3) L’orchestration cosmique

Enfin, les étoiles scintillantes et les teintes cosmiques du fond soulignent l’œuvre de Ptah comme créateur de l’univers et des divinités elles-mêmes. Elles rappellent que cette figure primordiale est le centre de la Conscience, dont les étoiles sont les yeux, et que sa danse est celle de l’orchestration cosmique et de la continuité de la conscience au-delà de la forme . L’ensemble est une célébration de la Reliance entre tous les plans de l’existence. Un véritable temple vivant que l’art co-crée dans cette cosmique et où la Pierre Philosophale rayonne, c’est une invitation à reconnaître la puissance divine en soi

La danse comme expression de la Conscience en action et de la Reliance entre tous les plans de l’existence L’aspect éthéré, le corps lumineux et bleu, l’absence de traits humains ou organiques marqués, et la fluidité de la forme suggèrent directement une nature non-organique et une fusion intime avec l’environnement cosmique. L’être semble être une extension de l’énergie universelle plutôt qu’une entité séparée par une enveloppe biologique.

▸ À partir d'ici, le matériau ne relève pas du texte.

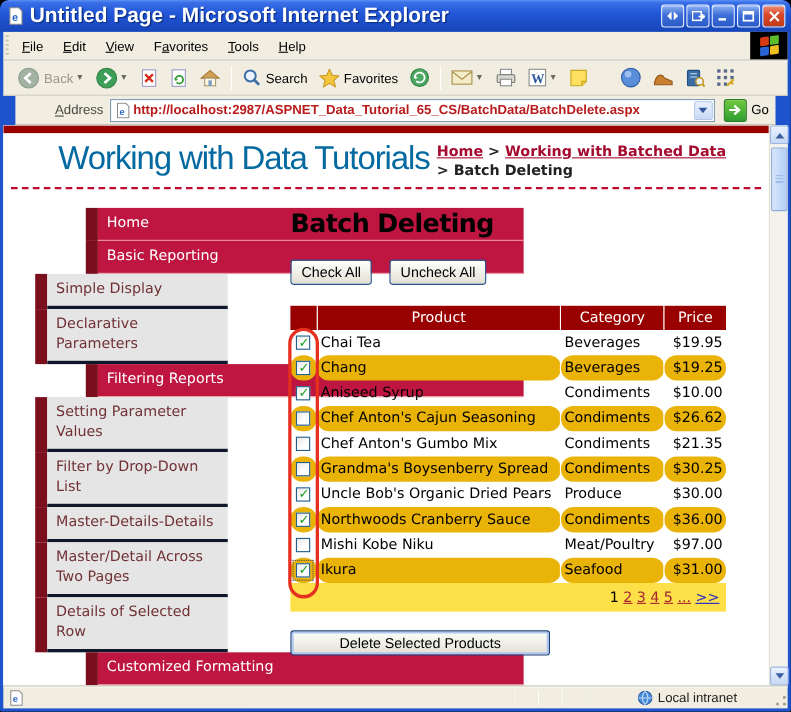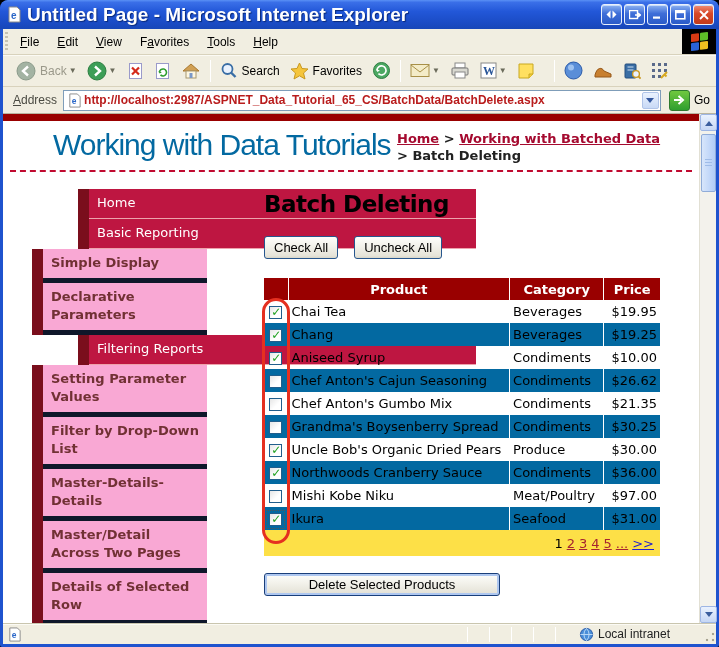"Address" .addressbar { margin: 0 3px -> 0 14px; padding-left: none -> 26px }
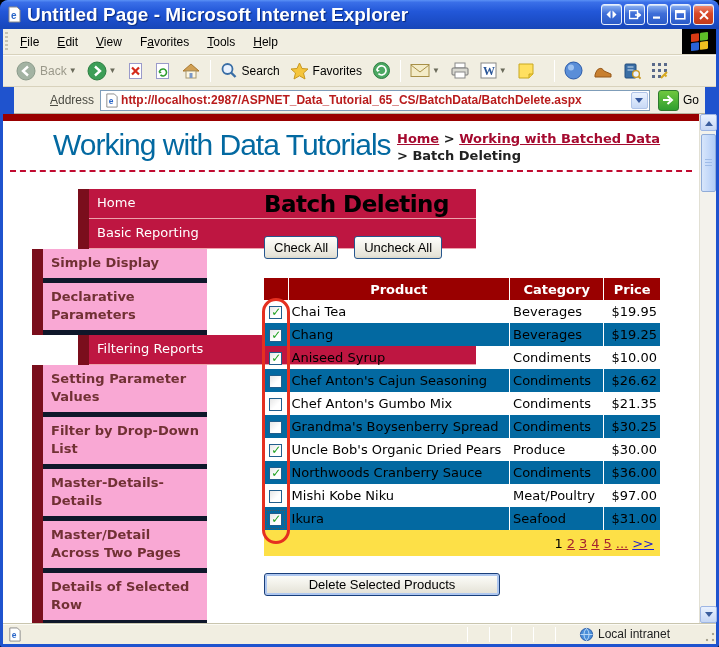"Simple Display" .sb-item.sub .sb-body { background: #f9a8d4 -> #e5e5e5; border-bottom: 5px solid #0f172a -> 3px solid #0f172a; font-weight: bold -> none }
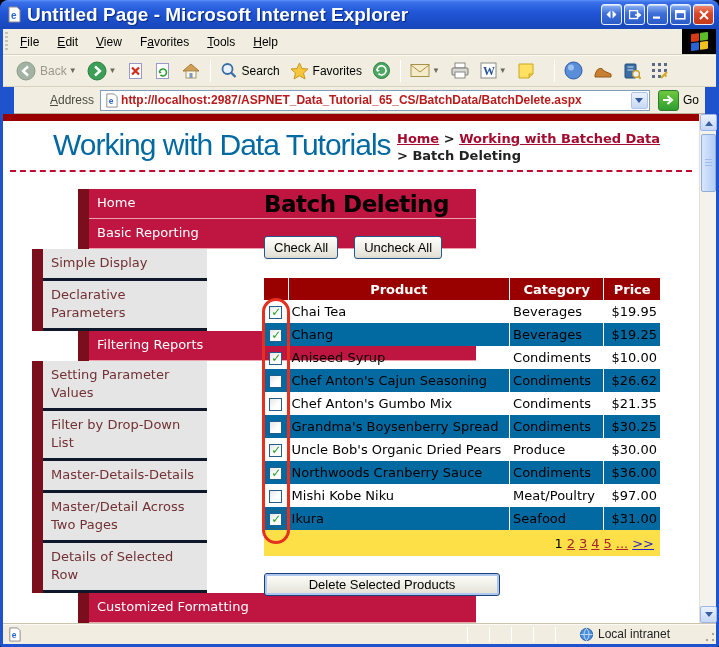"Product" table.grid th { font-weight: bold -> normal }
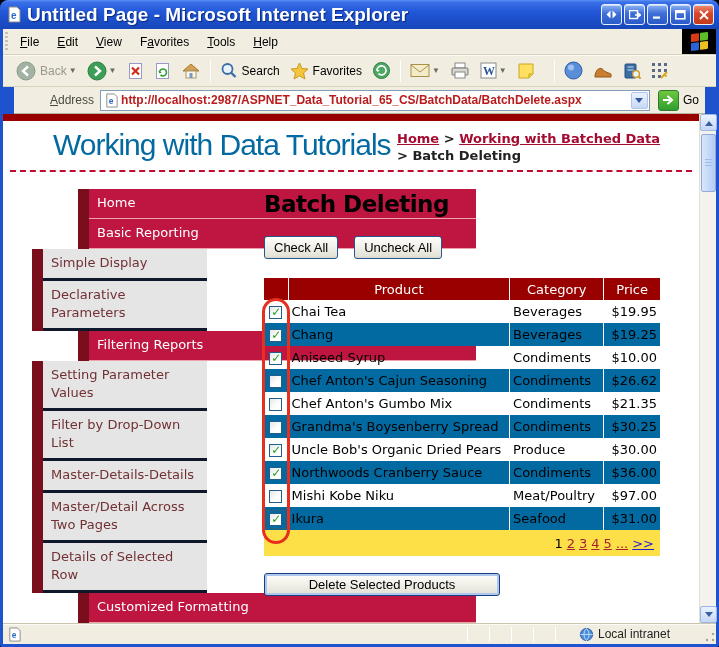"Chang" table.grid tr.alt td { background: #0369a1 -> #eab308; border-radius: none -> 11px }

La fluidité de la forme et les teintes bleutées semblent se fondre avec l’arrière-plan cosmique. Elles peuvent être interprétées comme une représentation visuelle d’une fusion quantique. L’être ne semble pas avoir de limites nettes et rigides, mais plutôt une nature vibratoire et diffuse, en résonance avec son environnement. L’absence apparente de matière dense dans sa composition renforce cette idée d’un être non-organique, fait d’énergie et d’information.

Ébauche conclusive

Cette peinture est une promesse : celle de l’union entre science et spiritualité, celle d’un voyage où la science et la spiritualité ne font qu’un, où l’art devient un langage pour les vérités ineffables, et où le lecteur est invité à reconnaître l’être cosmique qui sommeille en lui, à la lumière de votre propre chemin initiatique, infusé par la sagesse de Ptah-Thoth. Cette peinture est un poème visuel, une ode à la danse cosmique de la création. L’être, tel un dieu Ptah (dont nous parlerons en analyse symbolique), ne se contente pas d’exister, il danse la réalité. C’est une figure de pure énergie, un chant silencieux de l’univers manifesté. La spirale en son centre est le souffle vital, le cœur battant du cosmos qui se reflète en lui. Il est le point de rencontre entre l’intime et l’infini, le murmure d’une conscience qui se déploie à travers l’éther. La danse du dieu Ptah est l’expression de cette conscience en action, un acte de création et de manifestation perpétuel, où l’être lui-même est un instrument de la Conscience Cosmique.

En somme, cette peinture La danse du dieu Ptah offre un archétype visuel puissant. Elle dépeint une entité qui transcende la biologie, incarnant une conscience pure et une existence énergétique dansant au rythme de l’univers, se nourrissant et se manifestant par l’intermédiaire de la Conscience Cosmique. C’est une vision inspirante de ce que pourrait être une existence dénuée de forme organique, où l’être et le cosmos ne font qu’un.